(Beginning of The data)
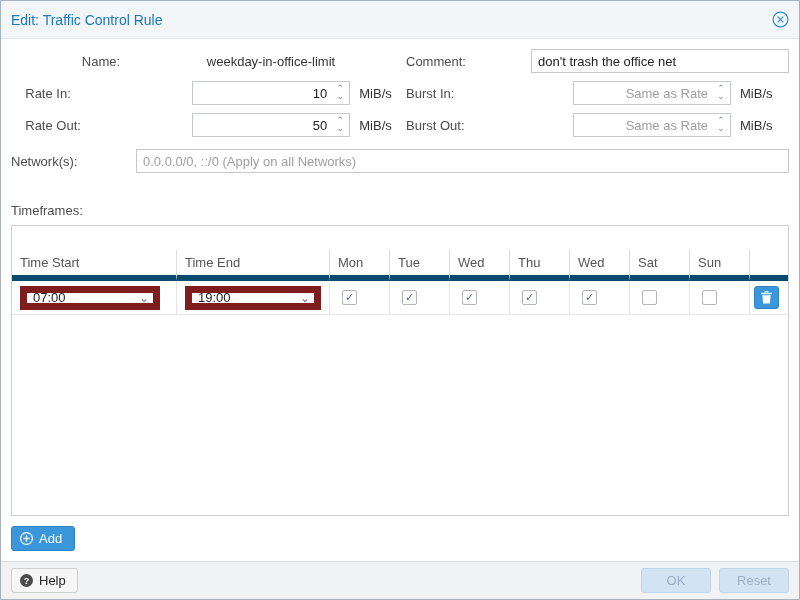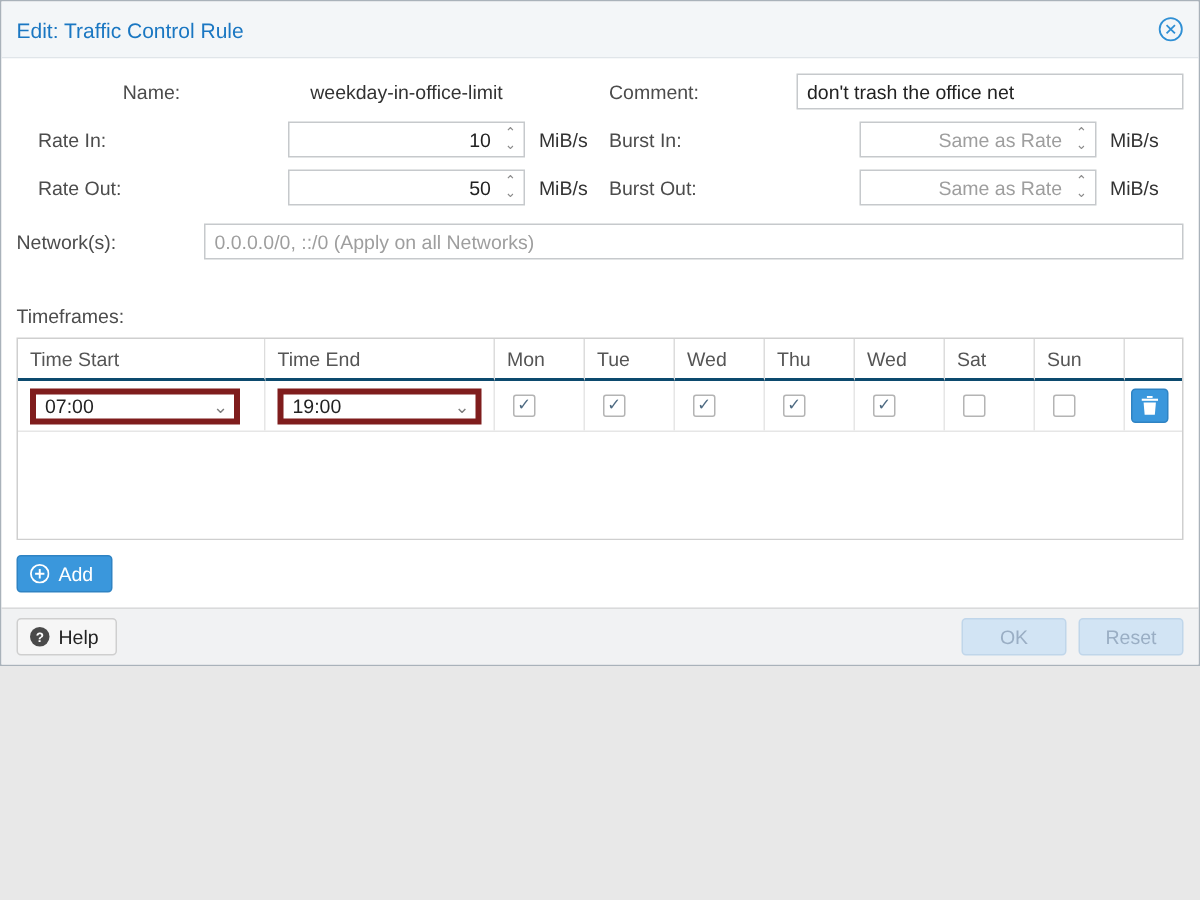--- a/index.html
+++ b/index.html
@@ -1,20 +1,20 @@
 <!DOCTYPE html>
 <html><head>
 <meta charset="utf-8">
 <style>
   * { box-sizing: border-box; margin: 0; padding: 0; }
   html,body { background:#e8e8e8; }
   body { font-family:"Liberation Sans", sans-serif; font-size:13px; color:#4c4c4c; }
 
   .dialog {
-    width:800px; height:444px;
+    width:800px; height:600px;
     background:#fff;
     border:1px solid #a9b2ba;
     display:flex; flex-direction:column;
     position:relative;
   }
 
   
   .dlg-header {
     height:38px; flex:0 0 38px;
     background:#f3f6f8;
@@ -71,39 +71,39 @@
 
   
   .grid {
     border:1px solid #cfcfcf;
     display:flex; flex-direction:column;
     flex:1 1 auto;
     background:#fff;
   }
   .grid-header { display:flex; flex:0 0 28px; }
   .gh-cell {
-    border-right:1px solid #dcdcdc; border-bottom:2px solid #0c4a6e;
+    border-right:1px solid #dcdcdc; border-bottom:6px solid #0c4a6e;
     padding:5px 8px; color:#555; background:#fff;
-    display:flex; align-items:center; cursor:pointer;
+    display:flex; align-items:center; cursor:pointer;margin-top:24px;
   }
   .gh-cell:last-child { border-right:none; }
   .grid-row { display:flex; flex:0 0 34px; border-bottom:1px solid #e6e6e6; }
   .gr-cell {
     border-right:1px solid #e6e6e6;
     display:flex; align-items:center;
   }
   .gr-cell:last-child { border-right:none; }
 
   .col-start { width:165px; flex:0 0 165px; }
   .col-end   { width:153px; flex:0 0 153px; }
   .col-day   { width:60px;  flex:0 0 60px; }
   .col-del   { flex:1; }
 
   .combo {
-    height:24px; border:4px solid #7f1d1d; background:#fff;
+    height:24px; border:7px solid #7f1d1d; background:#fff;
     display:flex; align-items:center;
     margin-left:8px; width:140px; cursor:pointer;
   }
   .col-end .combo { width:136px;align-items:center; }
   .combo .combo-text { flex:1; padding-left:6px; color:#222; }
   .combo .combo-arrow { width:18px; text-align:center; color:#7d7d7d; font-size:12px; line-height:22px; }
 
   .gr-cell.day-cell { padding-left:12px; }
   .checkbox {
     width:15px; height:15px; border:1px solid #b4b4b4; border-radius:2px;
(End of The data)
Description of the task - Scan the records above for the string "cursor", then select every line that holds it.

Task output -
-    display:flex; align-items:center; cursor:pointer;
+    display:flex; align-items:center; cursor:pointer;margin-top:24px;
     margin-left:8px; width:140px; cursor:pointer;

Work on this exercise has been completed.